(Collected data)
◆ ◆ ◆ ◆ ◆
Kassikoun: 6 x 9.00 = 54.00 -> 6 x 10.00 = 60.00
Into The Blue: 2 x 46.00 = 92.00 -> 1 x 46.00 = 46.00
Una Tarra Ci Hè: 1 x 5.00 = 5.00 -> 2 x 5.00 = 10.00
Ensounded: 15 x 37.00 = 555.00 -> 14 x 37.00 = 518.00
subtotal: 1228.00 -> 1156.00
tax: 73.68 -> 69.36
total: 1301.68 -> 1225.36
◆ ◆ ◆ ◆ ◆
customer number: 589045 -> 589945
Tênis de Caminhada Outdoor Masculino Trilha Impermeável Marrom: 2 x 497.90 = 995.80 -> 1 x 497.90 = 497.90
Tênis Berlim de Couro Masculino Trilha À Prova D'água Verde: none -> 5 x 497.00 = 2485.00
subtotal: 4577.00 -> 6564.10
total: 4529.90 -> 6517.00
◆ ◆ ◆ ◆ ◆
REQUIRED WORK: When you reach the line with "Una Tarra Ci" in the records above, start writing out lines exactly, and stop once the line with "total: 1301.68 -> 1225.36" has been written; include nothing else.

WRITTEN REPLY:
Una Tarra Ci Hè: 1 x 5.00 = 5.00 -> 2 x 5.00 = 10.00
Ensounded: 15 x 37.00 = 555.00 -> 14 x 37.00 = 518.00
subtotal: 1228.00 -> 1156.00
tax: 73.68 -> 69.36
total: 1301.68 -> 1225.36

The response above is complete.